I honestly feel like I’m making a difference.

The other part is the diversity we’re seeing. If you look at a lot of website ads, you see celebrities, you see yoga studios. And I’m not knocking the yoga studio — there’s value in it, people need to relax and they need to be fit. But most people can’t relate to the yoga studio in San Francisco, but they can relate to the business that’s been around for twenty years.

The businesses that we’re working with really have soul. These are real businesses in neighborhoods. We’re doing stuff in Newark. The South Side of Chicago. We’re doing work with the city of Los Angeles.

We see variety, diversity, and inclusion. Part of the reason we coined the business Rebrand Cities is that we wanted to tell a different narrative. Because most cities are going through transformations.

Detroit is 88.2% African American. But if you go downtown, all the stuff that’s being revitalized, there’s hardly any African Americans there. It looks like the suburbs, only downtown. It’s very homogeneous. I’m not against that, but what I am for is a city being a place for all people.

It shouldn’t be just one group. What we want to do is have a table where everybody is invited.

There’s somebody waiting on the other side of your story. Don’t worry about being perfect.
Hajj Flemings

3. For cities and neighborhoods to thrive, success needs to rise from the ground up.

We believe that a city’s brand is told best through its people. When people are trying to figure out where to eat, where to get this product or this service, we want them to be able to navigate based on the people that have been identified through Rebrand Cities.

We want people to be able to learn their city from the businesses that we’re working with.

It’s not just a nice site — this is helping to power families. This helps make businesses more sustainable. Websites shouldn’t just be pretty things or pieces of digital real estate. We want this to be a way to drive commerce, purchases, and conversions. It helps business owners to feed families, generate revenue.

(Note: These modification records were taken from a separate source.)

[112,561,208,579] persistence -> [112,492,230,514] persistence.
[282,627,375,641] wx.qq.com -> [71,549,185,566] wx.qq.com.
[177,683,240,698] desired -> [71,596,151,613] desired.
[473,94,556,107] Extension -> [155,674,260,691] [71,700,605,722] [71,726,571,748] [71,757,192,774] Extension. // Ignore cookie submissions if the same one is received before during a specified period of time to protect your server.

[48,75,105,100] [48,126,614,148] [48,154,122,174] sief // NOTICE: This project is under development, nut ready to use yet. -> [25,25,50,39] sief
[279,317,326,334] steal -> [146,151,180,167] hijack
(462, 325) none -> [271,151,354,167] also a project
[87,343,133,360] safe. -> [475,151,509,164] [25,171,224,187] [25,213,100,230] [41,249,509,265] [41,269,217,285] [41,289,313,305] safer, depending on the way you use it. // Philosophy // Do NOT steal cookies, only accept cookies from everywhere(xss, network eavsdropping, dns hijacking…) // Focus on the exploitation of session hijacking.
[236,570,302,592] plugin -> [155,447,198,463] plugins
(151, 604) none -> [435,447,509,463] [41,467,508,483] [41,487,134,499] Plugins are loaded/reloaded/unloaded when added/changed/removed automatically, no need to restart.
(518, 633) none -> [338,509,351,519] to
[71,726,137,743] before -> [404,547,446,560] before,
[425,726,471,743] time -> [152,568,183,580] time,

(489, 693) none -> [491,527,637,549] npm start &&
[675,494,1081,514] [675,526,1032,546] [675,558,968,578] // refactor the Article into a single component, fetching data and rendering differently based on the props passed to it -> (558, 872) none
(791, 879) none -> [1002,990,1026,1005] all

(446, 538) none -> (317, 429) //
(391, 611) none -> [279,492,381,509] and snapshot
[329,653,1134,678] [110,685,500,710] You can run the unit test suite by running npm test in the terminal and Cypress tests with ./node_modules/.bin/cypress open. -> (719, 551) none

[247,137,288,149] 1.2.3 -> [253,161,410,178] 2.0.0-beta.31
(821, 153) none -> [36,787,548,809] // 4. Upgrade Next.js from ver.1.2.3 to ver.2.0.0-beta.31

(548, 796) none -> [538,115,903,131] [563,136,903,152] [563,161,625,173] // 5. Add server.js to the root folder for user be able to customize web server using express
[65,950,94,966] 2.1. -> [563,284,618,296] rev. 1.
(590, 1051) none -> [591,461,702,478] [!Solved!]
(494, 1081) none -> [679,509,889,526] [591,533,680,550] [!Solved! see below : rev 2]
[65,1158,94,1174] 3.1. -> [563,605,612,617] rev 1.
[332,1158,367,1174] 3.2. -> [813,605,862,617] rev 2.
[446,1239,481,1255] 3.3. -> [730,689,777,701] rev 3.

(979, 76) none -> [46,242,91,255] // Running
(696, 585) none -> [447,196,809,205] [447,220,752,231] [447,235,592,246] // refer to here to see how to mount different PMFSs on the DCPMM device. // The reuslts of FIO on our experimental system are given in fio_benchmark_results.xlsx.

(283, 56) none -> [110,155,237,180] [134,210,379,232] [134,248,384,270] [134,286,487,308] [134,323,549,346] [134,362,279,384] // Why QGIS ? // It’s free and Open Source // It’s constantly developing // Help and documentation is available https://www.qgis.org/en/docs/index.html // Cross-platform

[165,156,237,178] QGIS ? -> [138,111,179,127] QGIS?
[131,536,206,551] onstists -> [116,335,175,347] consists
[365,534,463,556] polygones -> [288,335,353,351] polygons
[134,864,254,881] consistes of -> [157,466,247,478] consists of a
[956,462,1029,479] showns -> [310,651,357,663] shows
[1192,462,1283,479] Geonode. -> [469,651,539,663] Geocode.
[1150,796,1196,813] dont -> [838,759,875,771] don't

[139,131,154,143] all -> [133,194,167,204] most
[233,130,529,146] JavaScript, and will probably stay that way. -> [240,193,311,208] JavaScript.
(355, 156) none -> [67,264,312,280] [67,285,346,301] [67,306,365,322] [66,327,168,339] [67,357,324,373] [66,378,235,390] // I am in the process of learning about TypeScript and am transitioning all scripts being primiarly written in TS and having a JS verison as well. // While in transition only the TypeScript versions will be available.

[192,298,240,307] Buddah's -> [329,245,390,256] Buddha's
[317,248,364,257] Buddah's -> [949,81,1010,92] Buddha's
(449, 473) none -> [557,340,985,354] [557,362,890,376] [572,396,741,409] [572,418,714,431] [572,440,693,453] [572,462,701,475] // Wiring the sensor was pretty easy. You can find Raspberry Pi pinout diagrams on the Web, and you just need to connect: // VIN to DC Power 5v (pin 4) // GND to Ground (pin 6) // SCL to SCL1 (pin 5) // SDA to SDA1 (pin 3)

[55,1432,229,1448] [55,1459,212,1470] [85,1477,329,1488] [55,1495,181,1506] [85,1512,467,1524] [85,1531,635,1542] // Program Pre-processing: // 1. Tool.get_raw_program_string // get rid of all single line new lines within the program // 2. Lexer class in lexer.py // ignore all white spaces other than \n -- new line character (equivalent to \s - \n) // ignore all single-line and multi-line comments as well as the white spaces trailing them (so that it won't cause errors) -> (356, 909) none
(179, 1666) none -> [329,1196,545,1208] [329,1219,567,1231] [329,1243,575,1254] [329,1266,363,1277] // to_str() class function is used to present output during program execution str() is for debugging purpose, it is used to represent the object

These business owners have tremendous stories, but getting them to share these key moments is a major, major challenge. We’re getting better at it, we’re learning, but trying to get them to pull that out takes a lot of work.

It’s identifying those things that provide common ground, that resonate with other people, that help to show what’s unique and why somebody should travel twenty minutes to another neighborhood.

People make emotional connections to brands. So part of it is trying to get them to be able to communicate the stuff that people can emotionally connect to.

One thing I strongly believe in is getting people comfortable with being uncomfortable. I think that in the world we live in, in this digital, social media-driven world, people think that everything that they see online is real and it absolutely isn’t. It’s the furthest thing from the truth.

If you follow a thousand people on Facebook and Instagram and Twitter and you see thirty people on each one of those platforms going on vacation, you think “everybody’s on vacation all the time!” And then we try to base our lives on stuff that’s not real.

As human beings we want to have integrity. We want to build stuff perfect the first time. We wait. And I’m a victim of that myself — I’m the brand man, everything has to be done perfectly.

What I try to get people to think about is “shoot first, aim later.” Those are the things that we really tried to get people to think about. Like, look, you gotta tell your story. There’s somebody waiting on the other side of your story. Don’t worry about being perfect.